-------- SUPPLIED MATERIAL

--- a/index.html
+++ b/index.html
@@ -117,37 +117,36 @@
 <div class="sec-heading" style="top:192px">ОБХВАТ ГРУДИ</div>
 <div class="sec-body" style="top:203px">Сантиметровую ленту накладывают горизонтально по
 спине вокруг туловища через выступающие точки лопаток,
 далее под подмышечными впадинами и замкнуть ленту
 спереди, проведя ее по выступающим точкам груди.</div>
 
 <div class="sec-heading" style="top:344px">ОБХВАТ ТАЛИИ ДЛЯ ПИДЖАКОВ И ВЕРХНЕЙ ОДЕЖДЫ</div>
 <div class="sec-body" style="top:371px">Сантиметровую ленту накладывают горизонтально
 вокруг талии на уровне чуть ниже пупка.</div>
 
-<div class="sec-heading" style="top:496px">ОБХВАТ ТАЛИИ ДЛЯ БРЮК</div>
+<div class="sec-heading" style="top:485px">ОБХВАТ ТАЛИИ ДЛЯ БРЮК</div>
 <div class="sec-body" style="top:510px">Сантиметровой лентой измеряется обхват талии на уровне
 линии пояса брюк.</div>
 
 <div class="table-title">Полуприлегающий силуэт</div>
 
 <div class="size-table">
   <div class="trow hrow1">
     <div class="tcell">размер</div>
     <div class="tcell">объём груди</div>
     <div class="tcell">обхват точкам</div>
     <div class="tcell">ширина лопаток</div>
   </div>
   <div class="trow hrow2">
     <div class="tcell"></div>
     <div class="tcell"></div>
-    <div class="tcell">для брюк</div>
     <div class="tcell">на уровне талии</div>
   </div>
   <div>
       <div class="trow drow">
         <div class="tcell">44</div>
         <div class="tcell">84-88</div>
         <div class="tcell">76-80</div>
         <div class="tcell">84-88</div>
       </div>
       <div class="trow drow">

----------------
-------- SUPPLIED MATERIAL

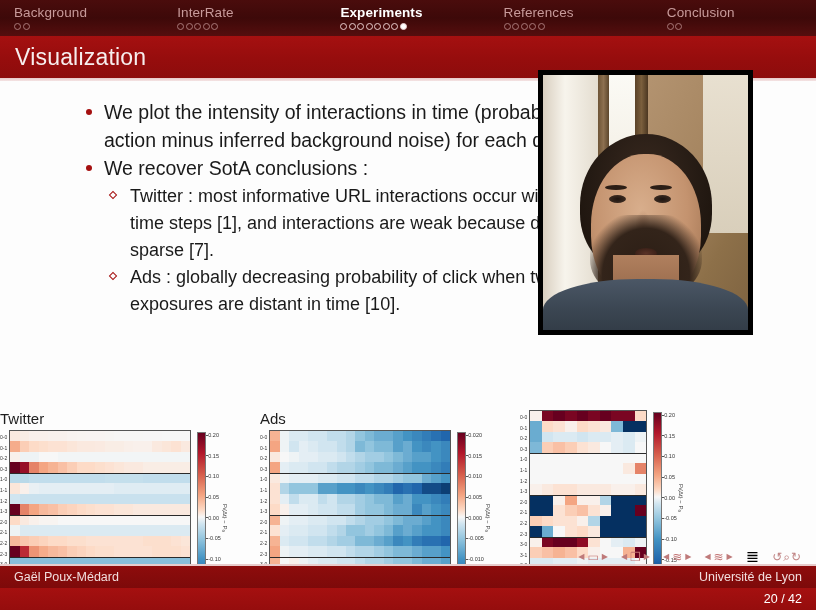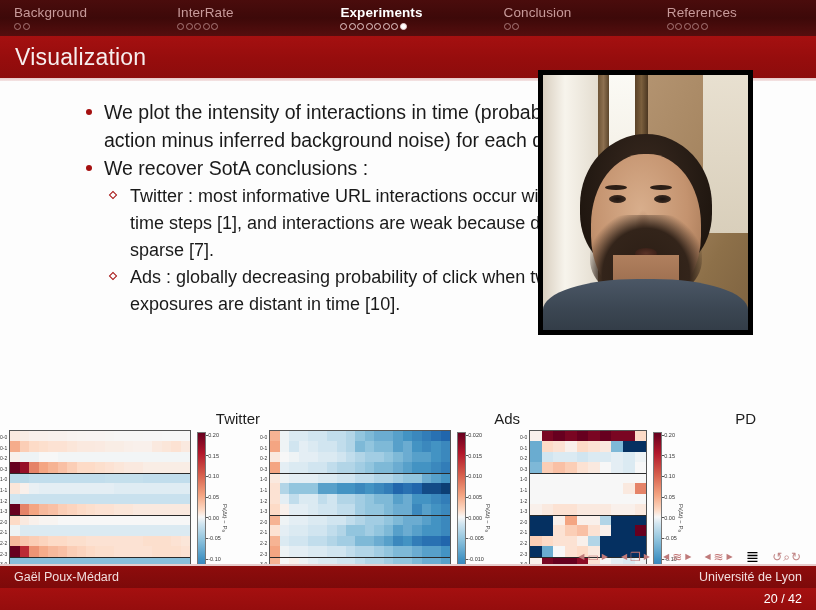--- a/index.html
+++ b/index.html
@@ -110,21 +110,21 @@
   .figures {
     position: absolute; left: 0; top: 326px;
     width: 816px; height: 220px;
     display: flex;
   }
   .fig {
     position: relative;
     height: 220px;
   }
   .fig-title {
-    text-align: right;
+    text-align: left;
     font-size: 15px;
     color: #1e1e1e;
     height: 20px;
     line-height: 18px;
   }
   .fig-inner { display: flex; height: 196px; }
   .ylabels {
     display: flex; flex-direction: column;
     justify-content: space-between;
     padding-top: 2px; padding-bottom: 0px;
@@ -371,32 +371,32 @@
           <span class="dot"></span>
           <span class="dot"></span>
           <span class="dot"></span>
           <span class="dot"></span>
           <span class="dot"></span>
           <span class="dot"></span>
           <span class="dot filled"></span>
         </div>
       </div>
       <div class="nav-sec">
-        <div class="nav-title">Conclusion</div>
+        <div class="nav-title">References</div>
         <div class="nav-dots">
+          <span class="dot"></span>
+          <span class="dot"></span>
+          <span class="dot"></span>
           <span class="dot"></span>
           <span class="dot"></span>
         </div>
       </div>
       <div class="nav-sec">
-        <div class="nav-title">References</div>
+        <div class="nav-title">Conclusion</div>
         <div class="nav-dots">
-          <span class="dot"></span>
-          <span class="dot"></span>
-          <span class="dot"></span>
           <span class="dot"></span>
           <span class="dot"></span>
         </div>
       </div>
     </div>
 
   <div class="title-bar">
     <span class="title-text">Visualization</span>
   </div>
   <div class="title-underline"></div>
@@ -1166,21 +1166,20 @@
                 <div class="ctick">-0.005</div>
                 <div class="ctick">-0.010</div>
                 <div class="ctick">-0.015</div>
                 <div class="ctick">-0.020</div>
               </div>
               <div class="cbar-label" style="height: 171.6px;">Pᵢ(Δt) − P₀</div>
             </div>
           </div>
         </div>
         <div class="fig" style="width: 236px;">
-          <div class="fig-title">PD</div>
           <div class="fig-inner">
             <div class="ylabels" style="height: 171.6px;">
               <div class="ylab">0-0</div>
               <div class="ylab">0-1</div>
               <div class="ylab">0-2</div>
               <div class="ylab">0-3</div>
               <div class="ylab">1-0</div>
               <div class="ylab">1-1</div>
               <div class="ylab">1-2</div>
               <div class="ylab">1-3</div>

----------------

_EXERCISE PROMPT_.
Search the entries for "точкам" and copy out each line that has it.

_ANSWER AREA_.
 спереди, проведя ее по выступающим точкам груди.</div>
     <div class="tcell">обхват точкам</div>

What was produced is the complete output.